Ingegneria: aumentano i laureati, diminuiscono le immatricolazioni e la triennale non funziona

”Segnali in chiaroscuro provengono dal sistema formativo universitario afferente l’area dell’ingegneria: aumentano i laureati, si è abbassato ulteriormente i...

14/08/2015
”Segnali in chiaroscuro provengono dal sistema formativo universitario afferente l’area dell’ingegneria: aumentano i laureati, si è abbassato ulteriormente il numero di immatricolati, i corsi di ingegneria risultano comunque in assoluto i più ambiti, ma circa la metà degli immatricolati abbandona il percorso formativo scelto prima del conseguimento del titolo di primo livello”.

Questo è quanto riportato nell’ultima ricerca condotta dal Centro Studi del Consiglio Nazionale degli Ingegneri dal titolo La formazione degli ingegneri - Anno 2014 che ha analizzato i dati relativi ai laureati italiani, focalizzando la riflessione sugli studenti in ingegneria.

In particolare, la ricerca del Centro Studi ha evidenziato alcuni dati fondamentali, trai quali:
  • Il calo delle immatricolazioni in ingegneria che, nonostante nell’ultimo anno si sia registrato una frenata nelle iscrizioni alle università, ha continuato seppur lievemente anche nell’anno 2014 soprattutto per i corsi di laurea specificatamente ingegneristici (L-7 Ingegneria civile ed ambientale, L-8 Ingegneria dell’informazione, L-9 Ingegneria industriale e LM-4 CU Architettura e Ingegneria edile ed architettura).
  • L’aumento del numero di laureati in ingegneria a cui corrisponde anche una crescita del numero di immatricolati che abbandonano il percorso formativo prescelto.
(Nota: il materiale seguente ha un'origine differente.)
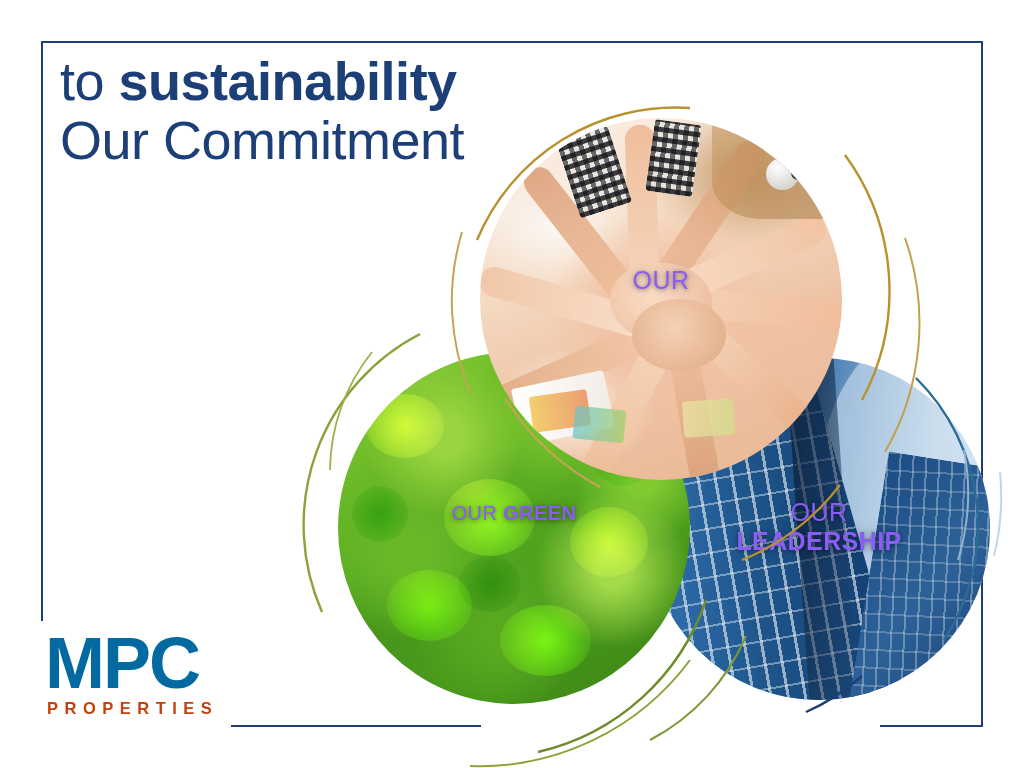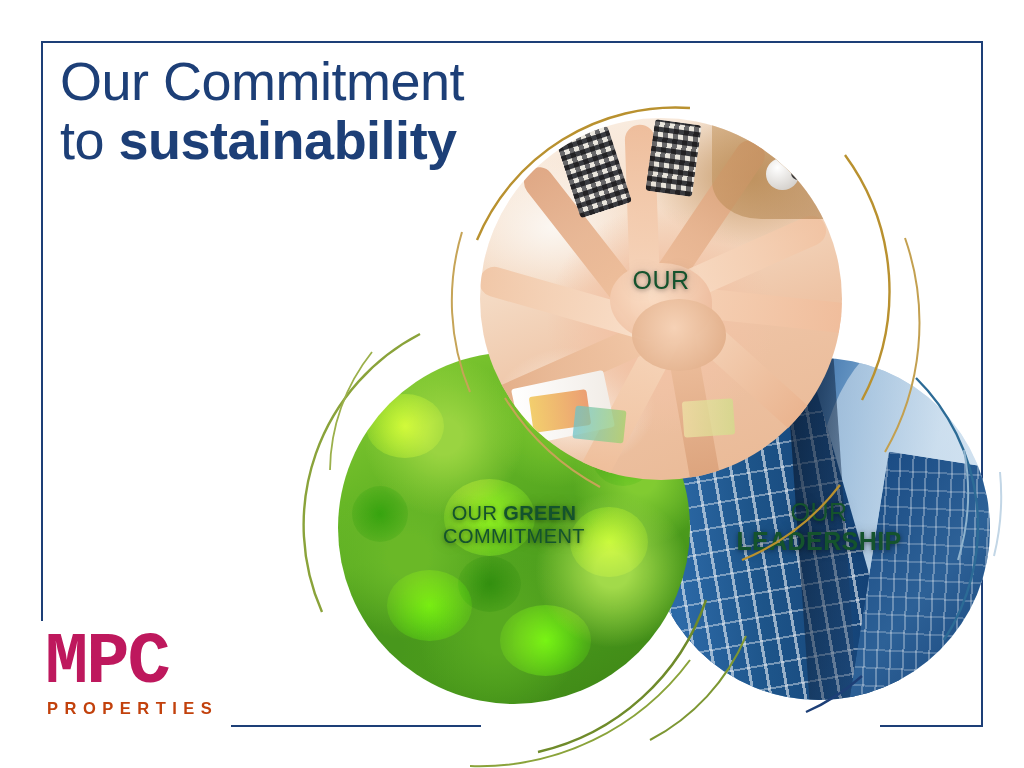--- a/index.html
+++ b/index.html
@@ -143,8 +143,8 @@
   <div class="frame-line" id="frame-bottom-right"></div>
 
   <div id="headline">
+    <span class="ln"><span>to </span><span class="bold">sustainability</span></span>
     <span class="ln">Our Commitment</span>
-    <span class="ln"><span>to </span><span class="bold">sustainability</span></span>
   </div>
 
   <div class="circle" id="circle-community">

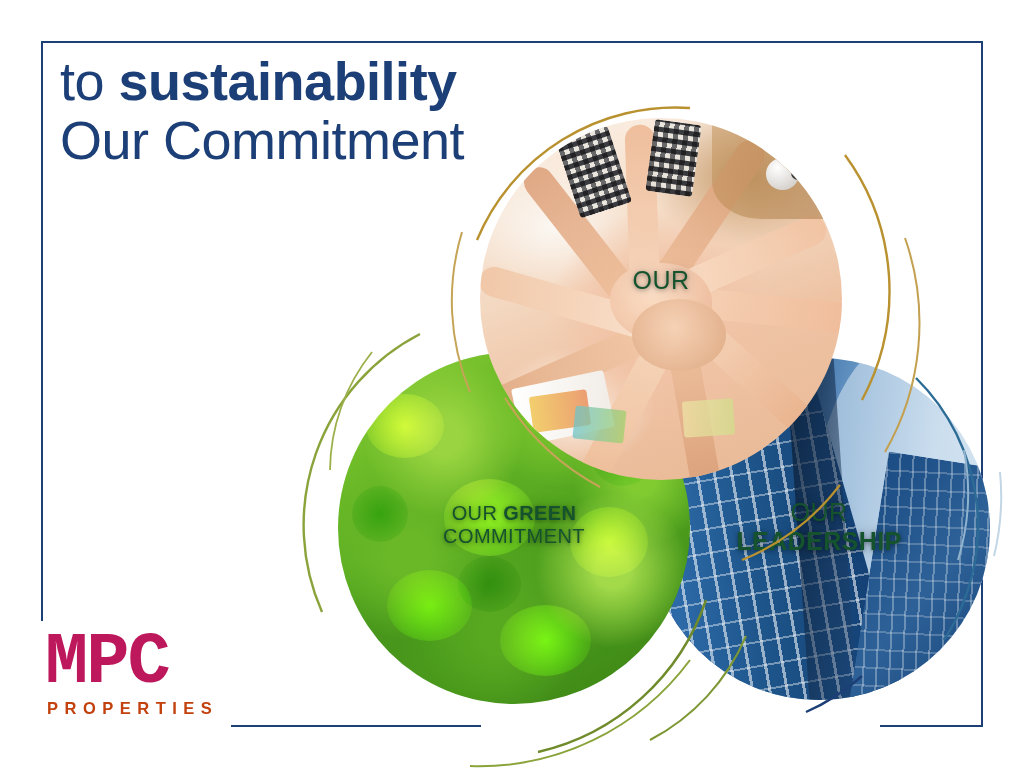--- a/index.html
+++ b/index.html
@@ -47,7 +47,7 @@
 
   .circle .cap{
     position:absolute;left:0;right:0;
-    text-align:center;color:#14532d;z-index:9;
+    text-align:center;color:#8b5cf6;z-index:9;
     text-shadow:0 1px 4px rgba(0,0,0,.40),0 0 14px rgba(0,0,0,.25);
     line-height:1.14;font-size:25px;font-weight:400;letter-spacing:.4px;
   }

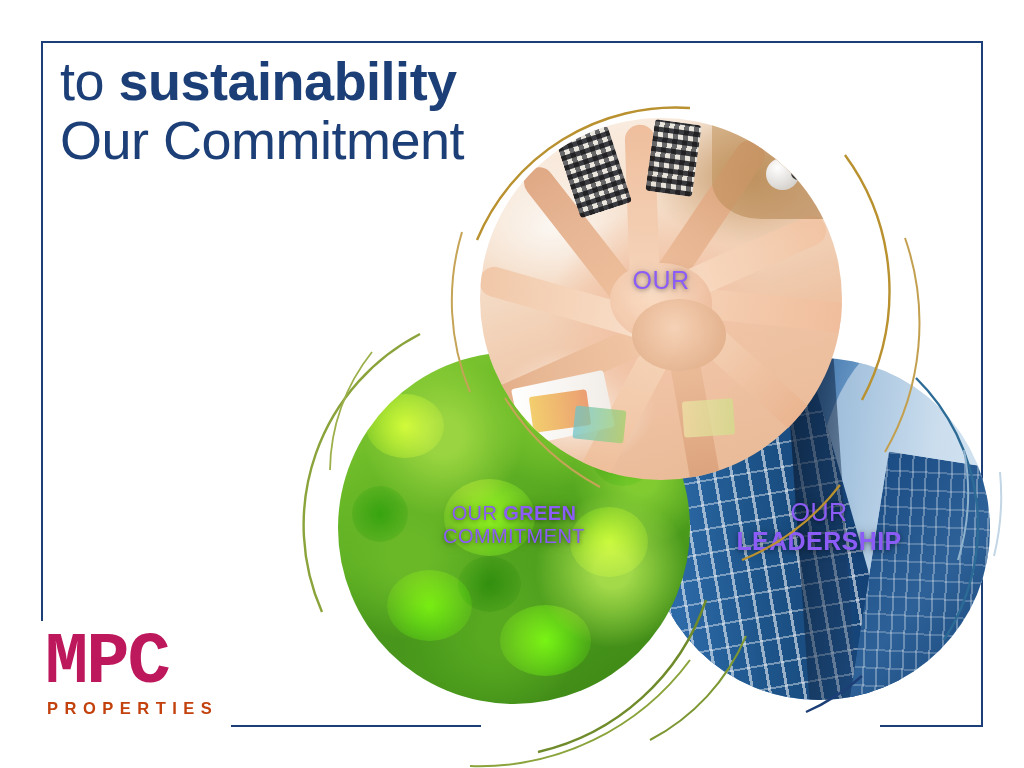--- a/index.html
+++ b/index.html
@@ -195,7 +195,6 @@
     </div>
     <div class="cap" id="cap-green">
       <span>OUR </span><b>GREEN</b><br>
-      <span>COMMITMENT</span>
     </div>
   </div>
 

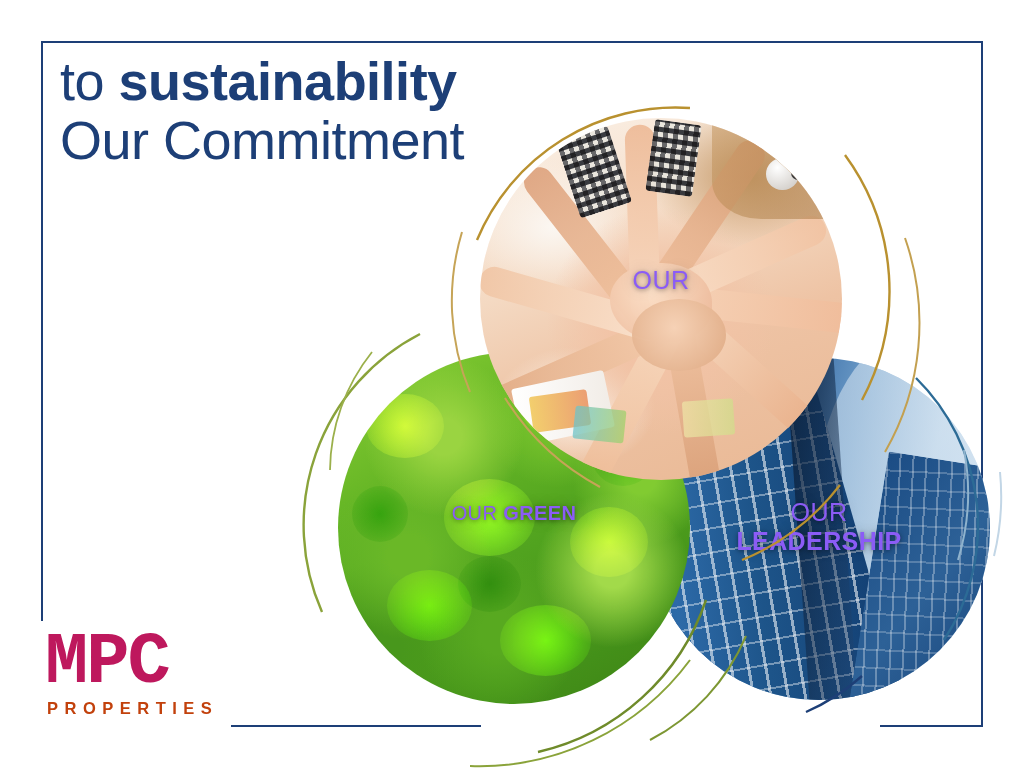--- a/index.html
+++ b/index.html
@@ -30,8 +30,8 @@
   
   #logo{position:absolute;left:45px;top:632px;}
   #logo-mark{
-    font-family:Liberation Mono, monospace;
-    font-size:72px;line-height:0.88;color:#be185d;font-weight:700;
+    font-family:Liberation Sans, sans-serif;
+    font-size:72px;line-height:0.88;color:#0369a1;font-weight:700;
     letter-spacing:-2px;
   }
   #logo-sub{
Prendendo come riferimento l’anno accademico 2007-2008 ai corsi di laurea della classe 8-Ingegneria civile ed ambientale, 9-Ingegneria dell’informazione e 10-Ingegneria industriale (secondo la classificazione del DM 509/99), risulta che a 6 anni dall’immatricolazione solo il 41% ha conseguito il titolo di laurea (triennale), il 9,8% non ha ancora completato il proprio iter formativo di primo livello, mentre quasi la metà (49,2%) ha cambiato corso di laurea o addirittura abbandonato del tutto gli studi universitari.
  • Il fallimento del percorso 3+2 - Non farà piacere ai laureati di primo livello sapere che secondo i dati del Centro Studi del CNI, prendendo come riferimento il 2013, solo 1/3 di coloro che hanno conseguito il titolo hanno concluso il ciclo di primo livello non prima di 4-5 anni di studi. ”Dal momento che la riforma universitaria che ha istituito il titolo di laurea di primo livello (tre anni di corso) aveva l’intento di abbreviare i tempi di conseguimento del titolo di studio e ridurre gli abbandoni, alla luce di quanto evidenziato e considerando che la stragrande maggioranza dei laureati triennali ingegneristici si iscrive ai corsi di laurea magistrale (nel 2013 era l’82%), appare abbastanza evidente come, almeno per ciò che riguarda i corsi in ingegneria, la riforma non abbia prodotto gli effetti sperati ed anzi abbia snaturato un percorso formativo da sempre valorizzato ed apprezzato in tutto il mondo”.

“Il vero dato significativo che emerge dalla nostra ricerca - ha commentato Luigi Ronsivalle, Presidente del Centro Studi CNI - è l'enorme numero di abbandoni. Mi viene da pensare che ad influire sia soprattutto il fatto che nella scelta della facoltà, negli ultimi anni, si sia pensato più agli sbocchi professionali che non alle proprie inclinazioni personali e alle competenze di base. In questo senso, andrebbe verificata l'adeguatezza della formazione pre-universitaria, rispetto alle nuove competenze richieste dai corsi di studio più innovativi e porre una maggiore attenzione all'orientamento allo studio dei giovani, fin dalle scuole superiori”.

“Inoltre - ha proseguito Ronsivalle - il mancato conseguimento della laurea di primo livello nei tempi previsti attesta il sostanziale fallimento della riforma universitaria che avrebbe dovuto sfornare ordinariamente laureati di 22-23 anni, in grado di cimentarsi subito con il mondo del lavoro. Oggi ci troviamo con laureati prevalentemente magistrali, più vicini ai trenta che ai vent'anni, con titoli di studio che non consentono gli sbocchi lavorativi sperati, a causa delle mutate condizioni economiche”.